- Country: Korea
- Founder: Kang Hogyŏng
- Connected members: Queen Kang Queen Chŏnghwa Lady Sinjuwon Kang Chiyŏn Kang Ch'ung Kang Woo-suk Kang Seok-woo Kang Kyung-wha David C. Kang Kang Seul-gi Kang Mi-na Kang Yu-chan
- Website: https://www.sckang.org/

= Sinch'ŏn Kang clan =

Korean clan from Hwanghae Province

Sinchon Kang clan is a Korean clan from Sinchon County, Hwanghae Province. According to a census held in 2015, the clan has 52,945 members and in a census held in 2000, the clan had 13,909 families.
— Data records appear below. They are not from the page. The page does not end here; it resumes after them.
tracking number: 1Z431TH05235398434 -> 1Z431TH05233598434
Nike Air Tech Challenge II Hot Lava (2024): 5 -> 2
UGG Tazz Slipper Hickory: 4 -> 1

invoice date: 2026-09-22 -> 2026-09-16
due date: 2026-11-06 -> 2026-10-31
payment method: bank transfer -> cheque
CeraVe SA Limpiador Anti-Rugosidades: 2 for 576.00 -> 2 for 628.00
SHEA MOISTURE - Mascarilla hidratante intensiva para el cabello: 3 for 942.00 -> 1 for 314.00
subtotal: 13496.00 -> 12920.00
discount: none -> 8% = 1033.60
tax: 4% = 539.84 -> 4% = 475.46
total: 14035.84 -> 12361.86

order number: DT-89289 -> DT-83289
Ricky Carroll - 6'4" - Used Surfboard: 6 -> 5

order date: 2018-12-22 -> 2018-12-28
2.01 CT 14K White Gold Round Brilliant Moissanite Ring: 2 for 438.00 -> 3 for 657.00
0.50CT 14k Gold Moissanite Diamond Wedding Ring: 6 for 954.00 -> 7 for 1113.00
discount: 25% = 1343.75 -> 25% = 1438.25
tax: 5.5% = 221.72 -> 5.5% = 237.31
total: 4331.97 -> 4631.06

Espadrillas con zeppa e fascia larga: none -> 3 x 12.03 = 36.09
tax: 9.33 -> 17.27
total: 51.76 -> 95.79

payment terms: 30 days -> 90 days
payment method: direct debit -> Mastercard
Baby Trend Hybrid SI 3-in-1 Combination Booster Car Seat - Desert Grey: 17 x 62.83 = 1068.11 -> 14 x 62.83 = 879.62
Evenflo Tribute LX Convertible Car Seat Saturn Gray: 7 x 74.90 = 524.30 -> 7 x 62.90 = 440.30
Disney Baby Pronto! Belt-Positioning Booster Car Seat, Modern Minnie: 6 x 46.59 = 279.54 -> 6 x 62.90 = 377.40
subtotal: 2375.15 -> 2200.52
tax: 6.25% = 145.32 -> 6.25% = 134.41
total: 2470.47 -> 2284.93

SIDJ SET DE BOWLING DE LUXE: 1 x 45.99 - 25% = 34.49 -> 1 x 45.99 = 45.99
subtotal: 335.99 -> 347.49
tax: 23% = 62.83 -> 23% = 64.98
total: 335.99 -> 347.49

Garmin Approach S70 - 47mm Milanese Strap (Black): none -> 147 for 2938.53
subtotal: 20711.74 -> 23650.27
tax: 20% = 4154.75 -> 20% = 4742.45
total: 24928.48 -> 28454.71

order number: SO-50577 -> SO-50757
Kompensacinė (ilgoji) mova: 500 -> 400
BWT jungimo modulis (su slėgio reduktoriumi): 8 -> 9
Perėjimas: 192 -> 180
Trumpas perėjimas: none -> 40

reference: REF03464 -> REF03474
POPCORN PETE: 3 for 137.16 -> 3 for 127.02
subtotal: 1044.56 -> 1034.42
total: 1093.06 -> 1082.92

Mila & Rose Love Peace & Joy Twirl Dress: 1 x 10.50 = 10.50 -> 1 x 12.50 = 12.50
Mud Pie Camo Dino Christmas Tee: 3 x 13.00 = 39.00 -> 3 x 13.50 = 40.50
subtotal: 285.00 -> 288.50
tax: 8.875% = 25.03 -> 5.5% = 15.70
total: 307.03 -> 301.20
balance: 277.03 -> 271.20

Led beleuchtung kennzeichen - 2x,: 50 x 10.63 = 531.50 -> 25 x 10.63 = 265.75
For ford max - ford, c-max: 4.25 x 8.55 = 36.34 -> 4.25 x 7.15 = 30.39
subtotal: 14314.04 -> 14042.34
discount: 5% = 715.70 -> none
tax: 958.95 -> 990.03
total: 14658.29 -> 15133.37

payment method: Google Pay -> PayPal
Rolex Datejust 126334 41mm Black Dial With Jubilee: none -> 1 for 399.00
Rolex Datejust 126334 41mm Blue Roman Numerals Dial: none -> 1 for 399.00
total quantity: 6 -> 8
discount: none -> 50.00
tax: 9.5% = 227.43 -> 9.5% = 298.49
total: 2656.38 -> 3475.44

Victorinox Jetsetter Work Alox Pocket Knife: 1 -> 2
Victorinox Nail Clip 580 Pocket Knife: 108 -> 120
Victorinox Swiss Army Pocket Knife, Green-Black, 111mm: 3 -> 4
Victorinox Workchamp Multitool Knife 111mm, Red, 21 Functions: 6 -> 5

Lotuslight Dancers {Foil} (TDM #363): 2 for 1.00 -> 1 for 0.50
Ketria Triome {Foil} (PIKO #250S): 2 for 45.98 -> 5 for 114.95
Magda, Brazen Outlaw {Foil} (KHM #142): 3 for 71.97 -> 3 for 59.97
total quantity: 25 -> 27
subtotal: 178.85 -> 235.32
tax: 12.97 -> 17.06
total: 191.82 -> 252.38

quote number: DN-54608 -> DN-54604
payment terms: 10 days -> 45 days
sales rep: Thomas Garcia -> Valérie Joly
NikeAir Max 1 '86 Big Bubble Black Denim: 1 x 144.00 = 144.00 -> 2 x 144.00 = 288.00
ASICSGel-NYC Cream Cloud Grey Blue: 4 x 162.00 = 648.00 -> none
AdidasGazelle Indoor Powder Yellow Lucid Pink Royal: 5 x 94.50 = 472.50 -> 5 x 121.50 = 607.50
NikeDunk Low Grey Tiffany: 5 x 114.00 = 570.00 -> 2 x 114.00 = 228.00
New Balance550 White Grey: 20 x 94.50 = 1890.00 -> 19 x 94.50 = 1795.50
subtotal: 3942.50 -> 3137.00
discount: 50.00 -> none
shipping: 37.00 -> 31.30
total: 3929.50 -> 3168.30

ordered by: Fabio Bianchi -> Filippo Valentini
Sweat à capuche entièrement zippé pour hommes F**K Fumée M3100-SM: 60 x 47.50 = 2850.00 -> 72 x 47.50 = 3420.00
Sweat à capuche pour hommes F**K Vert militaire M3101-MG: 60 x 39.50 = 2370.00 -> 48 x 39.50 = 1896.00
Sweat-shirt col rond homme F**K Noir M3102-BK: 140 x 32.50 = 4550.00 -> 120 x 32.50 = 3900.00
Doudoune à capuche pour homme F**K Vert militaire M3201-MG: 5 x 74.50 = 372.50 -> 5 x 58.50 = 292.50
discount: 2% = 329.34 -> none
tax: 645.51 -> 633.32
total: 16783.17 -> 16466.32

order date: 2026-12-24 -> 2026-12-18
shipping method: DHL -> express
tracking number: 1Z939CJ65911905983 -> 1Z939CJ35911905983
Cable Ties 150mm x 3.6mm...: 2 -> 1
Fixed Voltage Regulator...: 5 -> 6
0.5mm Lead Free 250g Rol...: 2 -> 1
The daedongbo (a compilation genealogy book of related clans) of the Sinchon Kang clan claims that Kang Hogyŏng was the 67th generation descendant of Kang Hou, a grandson of King Wen of the Zhou dynasty. However, the historical veracity of that claim cannot be verified. Furthermore, the intermediate ancestor of the Sinchon Kang clan is considered to be Kang Chiyŏn, a 14th generation descendant of Kang Hogyŏng.

Kang Chinŭi, the great-grandmother of Taejo of Goryeo, was a member of the clan as she was the great-granddaughter of Kang Hogyŏng, and the granddaughter of Kang Ch'ung.